SRTM imagery was collected during a 2001 space shuttle mission using a multi-frequency, multi-polarization radar system. Each pixel represented a 30 m average of elevation around each pixel's centre. The relative horizontal accuracy is ±15 m (90% circular error) with a relative vertical accuracy of ±6 m (90% vertical error). ASTER imagery was collected on June 28, 2007, and is derived from the near infrared bands 3N and 3B collected in 15 m optical stereo. It has a relative accuracy ≥10 m.

Nadir-viewing and backward-viewing bands of Level-1A imagery (15 m horizontal resolution) collected by the visible near infrared (VNIR) sensor on the ASTER satellite was used to create DEMs with a 30 m horizontal resolution. The DEM generation was performed using an automated stereo-correlation method with ephemeris and attitude data from the ASTER instrument and the Terra spacecraft platform instead of ground control points (NASA, https://lpdaac.usgs.gov/). The RMSE-xyz (root-mean squared) is generally more than 25 meters accurate.

Topographic wetness

The digital elevation models were processed in Imagine 9.1 and imported into ESRI ArcGIS 9.1 (Redlands, CA). All imagery and point locations were geo-referenced to UTM zone 35S, WGS 1984. The ArcGIS extension Terrain Analysis Using Digital Elevation Models extension (TauDem; Tarboton, Utah State University, 2005, http://hydrology.neng.usu.edu/taudem/) was used to model water flow throughout landscape and subsequently calculate an inverse topographic wetness index (TWI).
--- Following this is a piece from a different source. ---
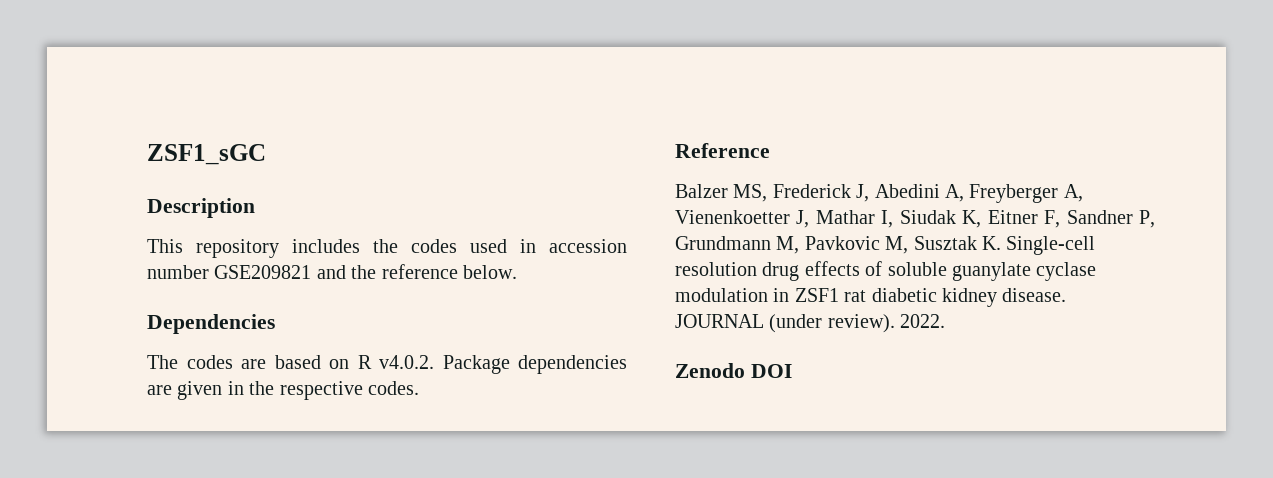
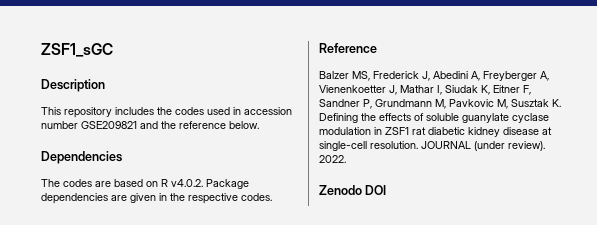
[1006,236,1096,255] [675,262,800,281] Single-cell resolution drug -> [319,113,376,123] Defining the
[1002,288,1067,302] disease. -> [503,127,552,135] [319,141,418,151] disease at single-cell resolution.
The data were smoothed to fill in isolated elevation pits (or spikes) which typically represent errors or areas of internal drainage that interrupt the estimate of water flow. Slope and flow directions, were determined from the multiple direction algorithm (MDA) method [21], in combination with the flat area flow direction method [22]. The MDA method used the steepest slope of triangular facets allowing water to flow in any direction. Topographic wetness index is an indicator of potential moisture, assuming there is surface homogeneity of soil and vegetation. It is calculated using the ratio of upslope contributing area (A) and local slope (the tangent of slope).
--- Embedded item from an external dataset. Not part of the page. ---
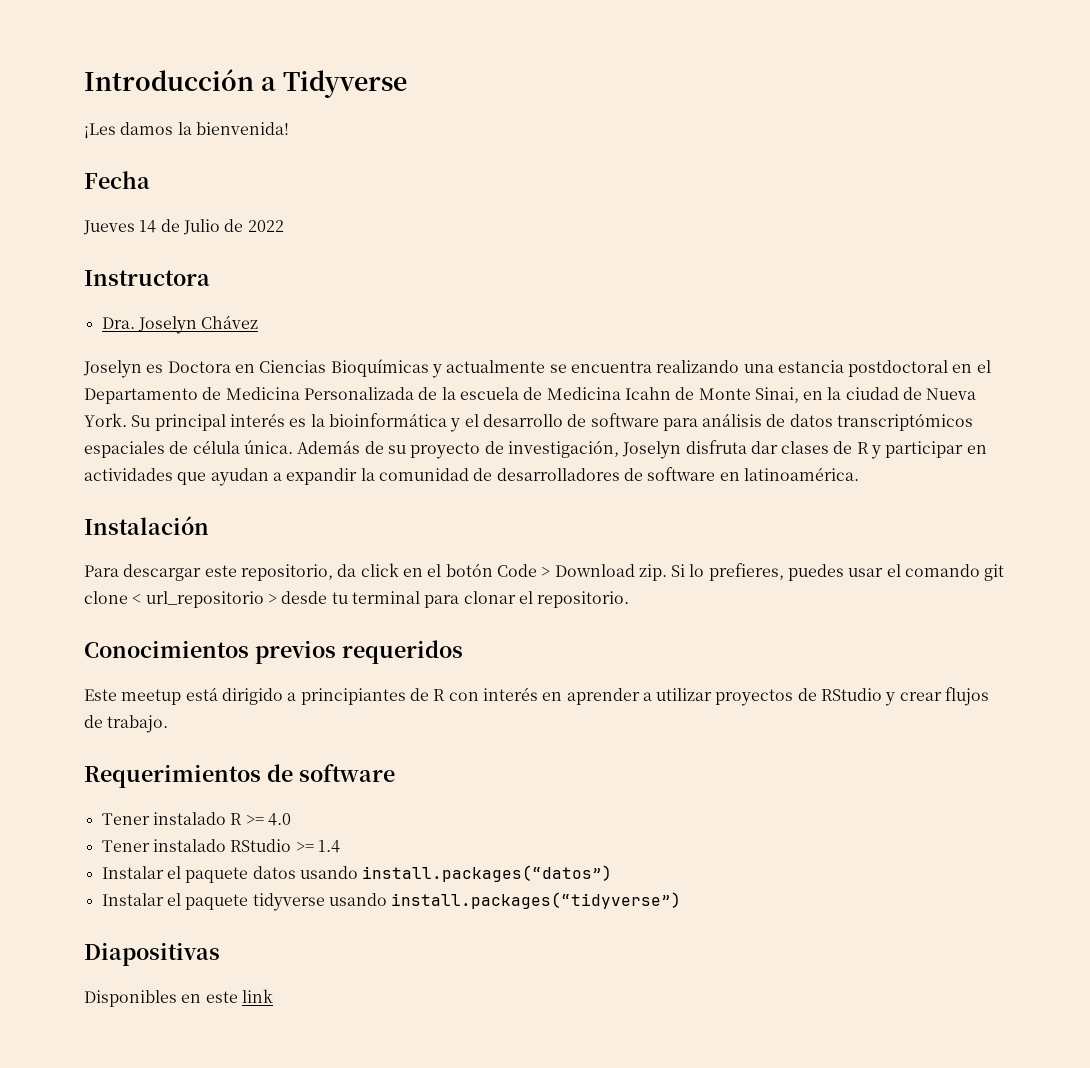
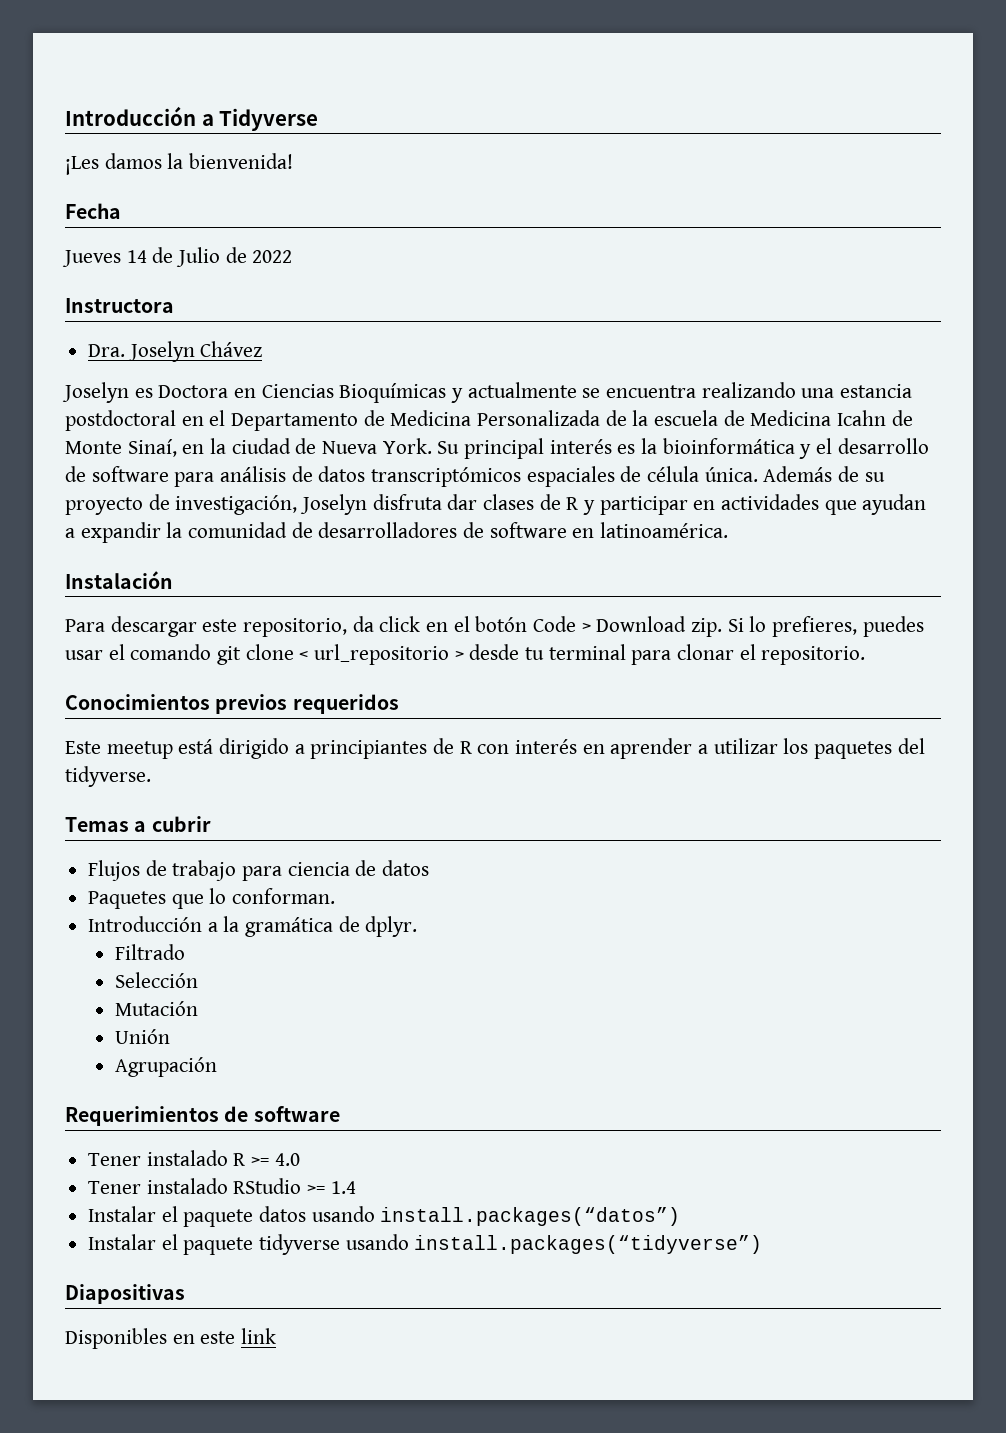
[754,387,799,403] Sinai, -> [127,439,177,457] Sinaí,
[715,687,990,706] [84,715,169,733] proyectos de RStudio y crear flujos de trabajo. -> [783,738,925,759] [65,766,151,787] [65,816,211,832] [88,860,430,881] [88,888,336,909] [88,916,418,937] [115,944,186,960] [115,972,199,988] [115,1001,199,1016] [115,1029,171,1044] [115,1057,218,1077] los paquetes del tidyverse. // Temas a cubrir // Flujos de trabajo para ciencia de datos // Paquetes que lo conforman. // Introducción a la gramática de dplyr. // Filtrado // Selección // Mutación // Unión // Agrupación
Topographic position index

Topographic position classifies the landscape by slope position (low, middle, high) and landform type (plain, valley, ridge) [23]. It was generated using ArcView 3.3 with an extension by Jenness (2006) [24]. The topographic position index (TPI) is the difference between the elevation at a point and the mean elevation of neighborhood cells. TPI values near zero are typical of flat or mid-slope locations. High values signify high areas, such as hill tops and ridges, while low values are indicative of valley floors. Because TPI is a scale dependent variable, a local and an area-wide scale were considered (500 m and 2 km). The 500 m neighbourhood helps in detecting local valleys and hills, while the 2 km neighbourhood enables identification of larger scale features such a large U-shaped valleys, gently sloped hills, and tops of plateaus. Information from the magnitude of the TPI and the area's slope, was used to classify the slope position (SP) according to Weiss (2001)[23]. This classification uses the TPI score standard deviations (SD) and slope values. Slope position classes created were valley, lower slope, flat slope, middle slope, upper slope and ridge (Table (Table11).

Table 1
Slope position classes defined by Weiss, 2001.

Ten landform (LF) classes (deep streams, shallow valleys and mid-slope drainage pathways, upland drainage areas, U-shaped valleys, plains, open slopes, upper slopes and mesas, local ridges and hills in large valleys, mid-slope of ridges and small hills in plains, high ridges) were generated by comparing standardized TPI values (standardized TPI = [TPI - TPI mean]/[TPI standard deviation]) for TPI values at 500 m (TPI500) and TPI values at 2 km (TPI2000) and slope using criteria developed by Weiss (2001) (Table (Table22).

Table 2
Landform classes defined by topographic indices and slope (Weiss 2001).

Landscape characterization

Band digital numbers (DN) and vegetation indices derived LandSat imagery were used to account for the influences of vegetation and soil moisture on potential locations of water pooling. The LandSat TM 5 (LS) imagery scene (courtesy of the Council for Scientific and Industrial Research [CSIR] - Satellite Applications Centre, South Africa) (30 m resolution) was acquired on April 17, 2007.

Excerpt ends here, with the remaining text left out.